PECOTA has a good reputation. However, it isn't perfect. It has its darlings (like Matt Wieters and A.J. Burnett) and bete noires (like Ichiro, who PECOTA seems to think will be crushed by a falling piano at some point this year, and David Ortiz, who it thinks is cooked). Projections are only as good as the inputs used to generate them; if you think PECOTA is dumb, you'll think the projections are dumb.

With all that in mind, we present the PECOTA-projected Wankdorf standings for the upcoming season:


Pitching Hitting Total
It's Enrico Palazzo 47 41.5 88.5
Wu Tang Financial 46 42 88
Unenviable Position 44.5 41 85.5
Evil League of Evil 35 38 73
Mission Accomplished 26.5 46.5 73
Recalcitrant Cobblers 33.5 34 67.5
The Loose Bowels 34 33 67
wormcheese mousebird 23 32.5 55.5
The Spam Avengers 29.5 24 53.5
Elbow Your Funicular? 25 25.5 50.5
Le Dupont Torkies 32.5 16 48.5
Aroids Anonymous 14.5 15 29.5

If you don't like them, go to Russia. Or just call Baseball Prospectus and yell at them. IEP, pressure's on you.

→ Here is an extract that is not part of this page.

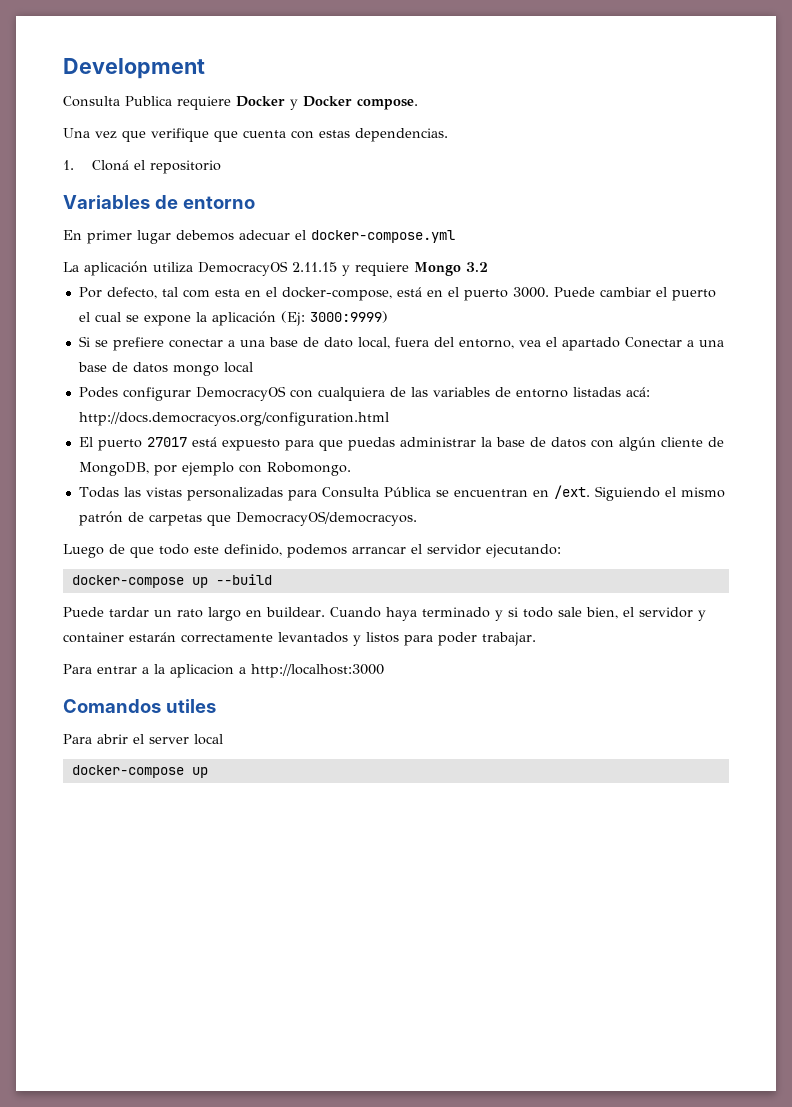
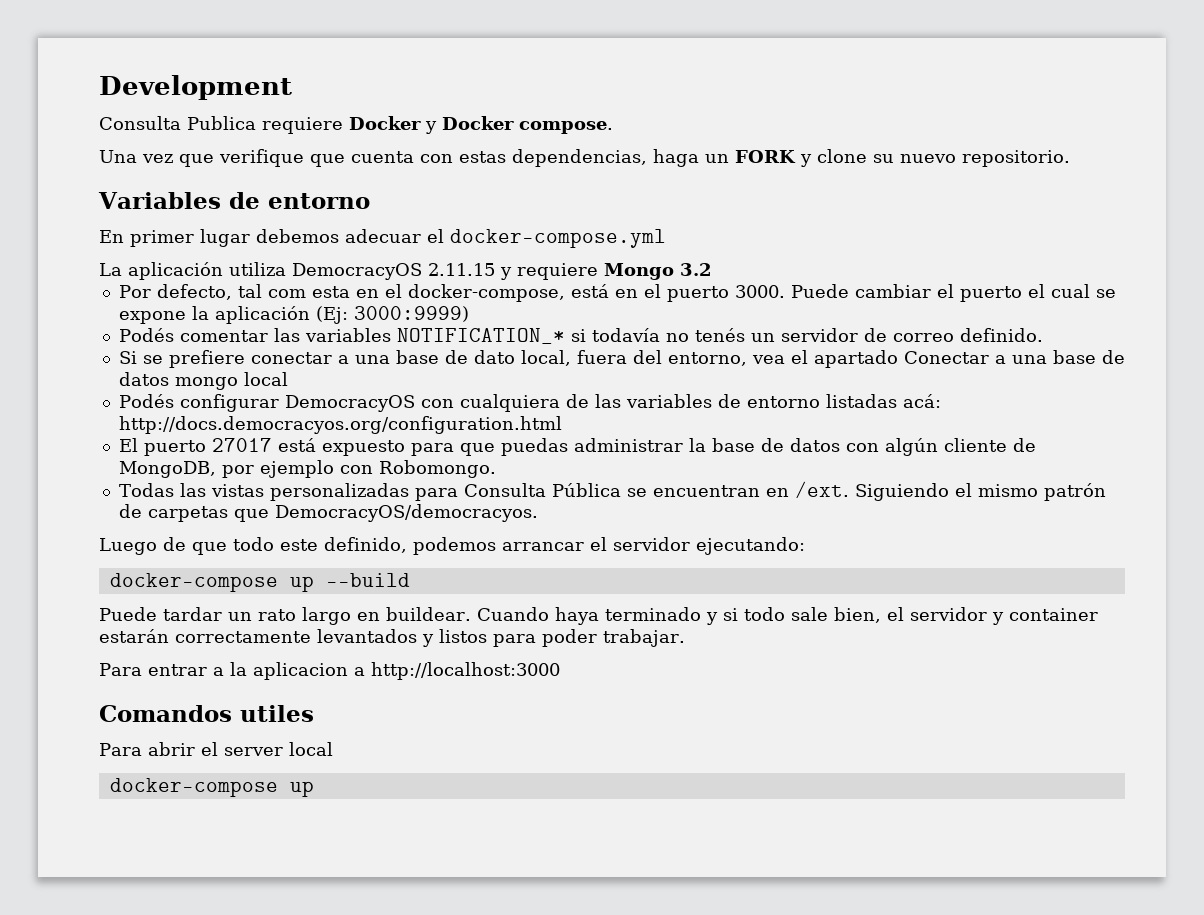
[355,128,448,142] [63,160,221,174] dependencias. // 1. Cloná el repositorio -> [512,149,1070,167] dependencias, haga un FORK y clone su nuevo repositorio.
(388, 317) none -> [118,328,1043,344] // Podés comentar las variables NOTIFICATION_* si todavía no tenés un servidor de correo definido.
[78,387,118,398] Podes -> [118,394,174,408] Podés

Edit--by popular request, here are the raw totals PECOTA came up with.

PITCHING W SV K ERA WHIP
Chad 84 86 1130 3.89 1.29
Ang 86 13 1069 4.12 1.37
Sahil 79 80 1004 4.13 1.32
Will 74 109 919 4.08 1.35
Jake 77 70 1012 3.73 1.31
Alex 71 87 1014 3.95 1.31
Jon 76 90 1073 3.76 1.27
Corey 66 91 912 4.20 1.37
Scot 80 86 1038 3.91 1.31
Elders 66 100 1047 3.96 1.30
Andrew 91 41 1160 3.84 1.28
Tucker 66 143 932 3.85 1.31
HITTING R HR RBI SB OBP
Chad 751 227 749 104 0.358
Ang 790 196 750 106 0.366
Sahil 756 178 715 138 0.353
Will 712 196 749 69 0.352
Jake 754 187 739 98 0.358
Alex 741 153 664 130 0.353
Jon 765 188 678 125 0.365
Corey 719 150 648 107 0.350
Scot 757 193 730 88 0.360
Elders 735 190 736 82 0.361
Andrew 773 187 757 82 0.361
Tucker 682 184 708 78 0.353

3 comments:

El Angelo said...

As my wife can tell you in frightening detail, an IEP is a plan developed by school districts for children with learning issues. I'm not implying anything here, but Andrew may want to change his name to Nordberg next season if we're going to abbreviate.

Corey said...

PECOTA scores work like golf scores, right?

Andrew said...

Good catch on the name. As someone who works with at-risk kids who have special needs, there's quite an irony in my team's acronym.